Extracted records Start Marker

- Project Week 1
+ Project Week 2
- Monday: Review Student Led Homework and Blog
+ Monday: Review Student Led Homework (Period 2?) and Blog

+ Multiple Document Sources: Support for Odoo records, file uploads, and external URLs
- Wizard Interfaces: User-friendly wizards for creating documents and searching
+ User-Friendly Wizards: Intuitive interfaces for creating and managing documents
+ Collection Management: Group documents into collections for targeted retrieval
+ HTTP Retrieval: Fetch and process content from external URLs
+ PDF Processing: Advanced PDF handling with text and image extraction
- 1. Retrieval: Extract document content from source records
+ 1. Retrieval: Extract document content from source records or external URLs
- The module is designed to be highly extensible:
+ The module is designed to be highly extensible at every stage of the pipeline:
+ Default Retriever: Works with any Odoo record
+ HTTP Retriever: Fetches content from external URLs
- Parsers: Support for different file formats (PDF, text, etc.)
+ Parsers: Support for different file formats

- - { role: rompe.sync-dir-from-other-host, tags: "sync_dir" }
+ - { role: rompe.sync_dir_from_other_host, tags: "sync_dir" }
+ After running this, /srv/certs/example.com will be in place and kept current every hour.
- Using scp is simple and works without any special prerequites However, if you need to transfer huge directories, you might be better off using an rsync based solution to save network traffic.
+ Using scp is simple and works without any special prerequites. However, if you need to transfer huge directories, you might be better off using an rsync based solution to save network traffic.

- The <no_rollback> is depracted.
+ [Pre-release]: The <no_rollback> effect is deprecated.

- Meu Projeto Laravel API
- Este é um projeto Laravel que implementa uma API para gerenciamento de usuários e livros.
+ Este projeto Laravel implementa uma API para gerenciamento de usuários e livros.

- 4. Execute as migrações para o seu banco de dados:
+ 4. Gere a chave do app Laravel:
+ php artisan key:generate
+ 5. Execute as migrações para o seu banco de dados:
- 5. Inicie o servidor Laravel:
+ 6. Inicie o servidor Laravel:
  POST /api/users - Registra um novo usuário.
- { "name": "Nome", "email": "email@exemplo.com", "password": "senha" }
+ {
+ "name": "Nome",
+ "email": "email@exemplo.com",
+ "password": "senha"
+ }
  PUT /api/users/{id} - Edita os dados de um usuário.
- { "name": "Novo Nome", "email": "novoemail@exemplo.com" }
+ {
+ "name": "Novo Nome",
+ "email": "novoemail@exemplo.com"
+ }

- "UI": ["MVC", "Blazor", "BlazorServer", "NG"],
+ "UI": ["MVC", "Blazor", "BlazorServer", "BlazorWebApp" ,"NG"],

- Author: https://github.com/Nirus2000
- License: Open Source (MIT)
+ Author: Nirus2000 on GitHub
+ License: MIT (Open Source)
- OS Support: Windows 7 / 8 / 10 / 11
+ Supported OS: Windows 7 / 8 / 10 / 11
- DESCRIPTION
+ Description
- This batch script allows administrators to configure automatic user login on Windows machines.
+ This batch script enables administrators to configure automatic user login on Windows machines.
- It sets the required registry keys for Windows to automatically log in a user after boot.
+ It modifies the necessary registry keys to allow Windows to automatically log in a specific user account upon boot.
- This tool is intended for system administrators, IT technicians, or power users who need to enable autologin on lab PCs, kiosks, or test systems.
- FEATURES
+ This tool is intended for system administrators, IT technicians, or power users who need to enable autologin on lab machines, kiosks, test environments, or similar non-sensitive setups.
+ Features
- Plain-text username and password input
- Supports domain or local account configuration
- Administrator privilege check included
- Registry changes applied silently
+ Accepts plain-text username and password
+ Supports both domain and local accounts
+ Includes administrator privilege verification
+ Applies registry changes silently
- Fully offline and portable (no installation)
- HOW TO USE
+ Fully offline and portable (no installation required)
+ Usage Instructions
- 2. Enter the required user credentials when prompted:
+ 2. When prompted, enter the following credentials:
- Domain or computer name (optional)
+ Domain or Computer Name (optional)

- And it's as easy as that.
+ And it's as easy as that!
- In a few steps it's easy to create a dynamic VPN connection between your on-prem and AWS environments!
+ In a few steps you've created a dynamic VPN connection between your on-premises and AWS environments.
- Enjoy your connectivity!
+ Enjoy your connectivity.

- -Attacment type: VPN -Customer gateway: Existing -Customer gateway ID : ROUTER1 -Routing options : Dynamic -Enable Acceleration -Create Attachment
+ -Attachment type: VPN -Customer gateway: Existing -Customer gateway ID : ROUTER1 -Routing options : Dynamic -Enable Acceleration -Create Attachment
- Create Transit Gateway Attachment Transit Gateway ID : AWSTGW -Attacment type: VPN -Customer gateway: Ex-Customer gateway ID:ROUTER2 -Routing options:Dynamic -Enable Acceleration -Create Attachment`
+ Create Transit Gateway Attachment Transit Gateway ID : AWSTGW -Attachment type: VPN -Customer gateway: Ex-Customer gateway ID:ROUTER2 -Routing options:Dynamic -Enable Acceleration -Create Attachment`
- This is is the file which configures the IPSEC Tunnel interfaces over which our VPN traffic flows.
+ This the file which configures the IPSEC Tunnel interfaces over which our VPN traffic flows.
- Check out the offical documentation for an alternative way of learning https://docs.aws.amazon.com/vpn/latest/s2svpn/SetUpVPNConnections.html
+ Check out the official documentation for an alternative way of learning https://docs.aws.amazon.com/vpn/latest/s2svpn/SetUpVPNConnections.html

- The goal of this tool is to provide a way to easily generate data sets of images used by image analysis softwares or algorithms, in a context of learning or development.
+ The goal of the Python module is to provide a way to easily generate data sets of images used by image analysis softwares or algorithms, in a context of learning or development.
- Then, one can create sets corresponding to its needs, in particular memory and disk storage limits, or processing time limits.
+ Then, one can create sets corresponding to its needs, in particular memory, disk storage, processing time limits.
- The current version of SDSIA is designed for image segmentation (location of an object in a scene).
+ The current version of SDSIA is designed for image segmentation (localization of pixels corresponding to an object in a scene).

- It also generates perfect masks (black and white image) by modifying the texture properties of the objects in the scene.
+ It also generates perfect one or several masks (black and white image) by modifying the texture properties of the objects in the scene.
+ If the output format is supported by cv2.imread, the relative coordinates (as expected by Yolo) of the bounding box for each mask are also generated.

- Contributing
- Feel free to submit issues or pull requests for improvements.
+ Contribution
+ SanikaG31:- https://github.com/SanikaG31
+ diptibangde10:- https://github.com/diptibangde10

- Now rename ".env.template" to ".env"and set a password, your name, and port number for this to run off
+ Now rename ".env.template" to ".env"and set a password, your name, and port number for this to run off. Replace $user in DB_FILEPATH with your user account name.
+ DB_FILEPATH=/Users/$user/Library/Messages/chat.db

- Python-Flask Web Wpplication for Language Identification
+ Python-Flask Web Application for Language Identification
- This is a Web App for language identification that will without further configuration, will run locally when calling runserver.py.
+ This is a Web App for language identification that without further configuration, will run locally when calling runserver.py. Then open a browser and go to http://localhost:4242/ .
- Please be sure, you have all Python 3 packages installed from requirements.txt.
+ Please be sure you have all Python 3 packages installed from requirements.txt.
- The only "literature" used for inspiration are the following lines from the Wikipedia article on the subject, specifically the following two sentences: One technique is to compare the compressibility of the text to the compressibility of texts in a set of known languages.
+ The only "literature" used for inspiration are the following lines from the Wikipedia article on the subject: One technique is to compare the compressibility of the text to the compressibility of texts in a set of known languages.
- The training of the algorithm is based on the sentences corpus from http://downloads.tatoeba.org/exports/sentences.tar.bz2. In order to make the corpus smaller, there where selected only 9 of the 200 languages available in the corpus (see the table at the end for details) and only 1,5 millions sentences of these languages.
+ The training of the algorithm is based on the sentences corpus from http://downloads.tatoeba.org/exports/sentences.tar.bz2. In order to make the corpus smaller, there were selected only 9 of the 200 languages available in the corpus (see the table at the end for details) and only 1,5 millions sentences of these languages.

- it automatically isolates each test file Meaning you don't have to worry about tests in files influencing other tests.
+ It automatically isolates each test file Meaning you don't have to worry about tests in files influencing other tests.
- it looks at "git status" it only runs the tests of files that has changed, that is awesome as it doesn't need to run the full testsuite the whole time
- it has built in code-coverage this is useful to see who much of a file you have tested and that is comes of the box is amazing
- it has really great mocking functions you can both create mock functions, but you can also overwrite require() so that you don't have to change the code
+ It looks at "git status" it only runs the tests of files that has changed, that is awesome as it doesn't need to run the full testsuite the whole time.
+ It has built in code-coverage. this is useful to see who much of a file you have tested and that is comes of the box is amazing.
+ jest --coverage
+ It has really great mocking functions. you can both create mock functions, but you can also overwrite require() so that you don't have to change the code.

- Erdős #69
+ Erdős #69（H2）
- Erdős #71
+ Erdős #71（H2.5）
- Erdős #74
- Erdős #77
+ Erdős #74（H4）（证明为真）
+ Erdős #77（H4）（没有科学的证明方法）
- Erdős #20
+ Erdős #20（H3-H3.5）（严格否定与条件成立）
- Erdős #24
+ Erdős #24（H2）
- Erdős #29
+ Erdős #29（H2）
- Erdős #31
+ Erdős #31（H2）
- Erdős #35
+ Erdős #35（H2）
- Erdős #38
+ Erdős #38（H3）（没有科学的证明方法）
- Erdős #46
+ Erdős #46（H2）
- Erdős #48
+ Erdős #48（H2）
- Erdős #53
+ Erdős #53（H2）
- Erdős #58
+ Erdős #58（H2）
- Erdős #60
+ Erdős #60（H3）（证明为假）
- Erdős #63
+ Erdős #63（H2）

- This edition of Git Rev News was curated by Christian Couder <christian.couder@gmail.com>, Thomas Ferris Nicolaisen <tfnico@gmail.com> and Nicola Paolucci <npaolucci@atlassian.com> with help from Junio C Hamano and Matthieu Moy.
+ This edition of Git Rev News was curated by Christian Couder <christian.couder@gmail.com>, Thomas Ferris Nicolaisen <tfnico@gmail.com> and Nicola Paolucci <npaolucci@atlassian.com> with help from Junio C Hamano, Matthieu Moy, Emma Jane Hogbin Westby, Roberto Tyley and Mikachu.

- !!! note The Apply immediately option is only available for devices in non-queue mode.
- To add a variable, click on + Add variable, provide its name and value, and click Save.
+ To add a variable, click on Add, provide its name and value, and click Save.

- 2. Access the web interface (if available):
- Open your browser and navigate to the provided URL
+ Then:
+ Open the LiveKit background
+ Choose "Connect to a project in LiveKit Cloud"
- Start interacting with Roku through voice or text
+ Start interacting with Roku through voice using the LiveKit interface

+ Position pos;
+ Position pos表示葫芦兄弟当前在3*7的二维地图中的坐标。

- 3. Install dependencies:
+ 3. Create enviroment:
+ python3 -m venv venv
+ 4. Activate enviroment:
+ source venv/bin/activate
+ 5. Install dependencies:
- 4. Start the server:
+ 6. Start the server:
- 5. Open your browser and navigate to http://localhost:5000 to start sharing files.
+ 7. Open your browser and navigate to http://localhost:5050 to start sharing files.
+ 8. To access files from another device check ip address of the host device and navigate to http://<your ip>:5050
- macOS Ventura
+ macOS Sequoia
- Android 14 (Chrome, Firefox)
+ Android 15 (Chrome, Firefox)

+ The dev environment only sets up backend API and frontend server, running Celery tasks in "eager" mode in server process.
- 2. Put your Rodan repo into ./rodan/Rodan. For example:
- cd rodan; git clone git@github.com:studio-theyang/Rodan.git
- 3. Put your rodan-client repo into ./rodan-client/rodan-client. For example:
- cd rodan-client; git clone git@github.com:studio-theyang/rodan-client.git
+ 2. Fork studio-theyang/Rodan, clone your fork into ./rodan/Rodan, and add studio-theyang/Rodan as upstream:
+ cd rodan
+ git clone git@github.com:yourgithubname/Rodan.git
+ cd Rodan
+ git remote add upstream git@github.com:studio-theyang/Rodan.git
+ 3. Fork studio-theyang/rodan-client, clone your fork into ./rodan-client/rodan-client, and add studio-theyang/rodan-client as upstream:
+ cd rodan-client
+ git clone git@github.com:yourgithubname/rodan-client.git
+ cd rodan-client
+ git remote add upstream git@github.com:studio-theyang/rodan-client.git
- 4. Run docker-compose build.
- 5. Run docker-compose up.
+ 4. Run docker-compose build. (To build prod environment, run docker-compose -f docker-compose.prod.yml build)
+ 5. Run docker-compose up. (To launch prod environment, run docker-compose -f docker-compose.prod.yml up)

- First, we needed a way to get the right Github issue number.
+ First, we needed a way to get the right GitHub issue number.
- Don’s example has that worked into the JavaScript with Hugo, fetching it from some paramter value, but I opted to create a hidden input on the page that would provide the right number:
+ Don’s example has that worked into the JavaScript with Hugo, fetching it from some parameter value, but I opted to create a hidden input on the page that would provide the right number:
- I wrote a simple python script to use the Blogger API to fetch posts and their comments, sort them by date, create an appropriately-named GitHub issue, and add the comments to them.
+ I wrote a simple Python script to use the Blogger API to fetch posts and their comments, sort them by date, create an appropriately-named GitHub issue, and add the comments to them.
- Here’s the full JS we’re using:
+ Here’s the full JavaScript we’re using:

Extracted records End Marker

# What to do
If a line comes after the one that contains "and managing documents", leave it out; return every line of the entries up to that point exactly, starting with the first, with that line included.

# Written response
- Project Week 1
+ Project Week 2
- Monday: Review Student Led Homework and Blog
+ Monday: Review Student Led Homework (Period 2?) and Blog

+ Multiple Document Sources: Support for Odoo records, file uploads, and external URLs
- Wizard Interfaces: User-friendly wizards for creating documents and searching
+ User-Friendly Wizards: Intuitive interfaces for creating and managing documents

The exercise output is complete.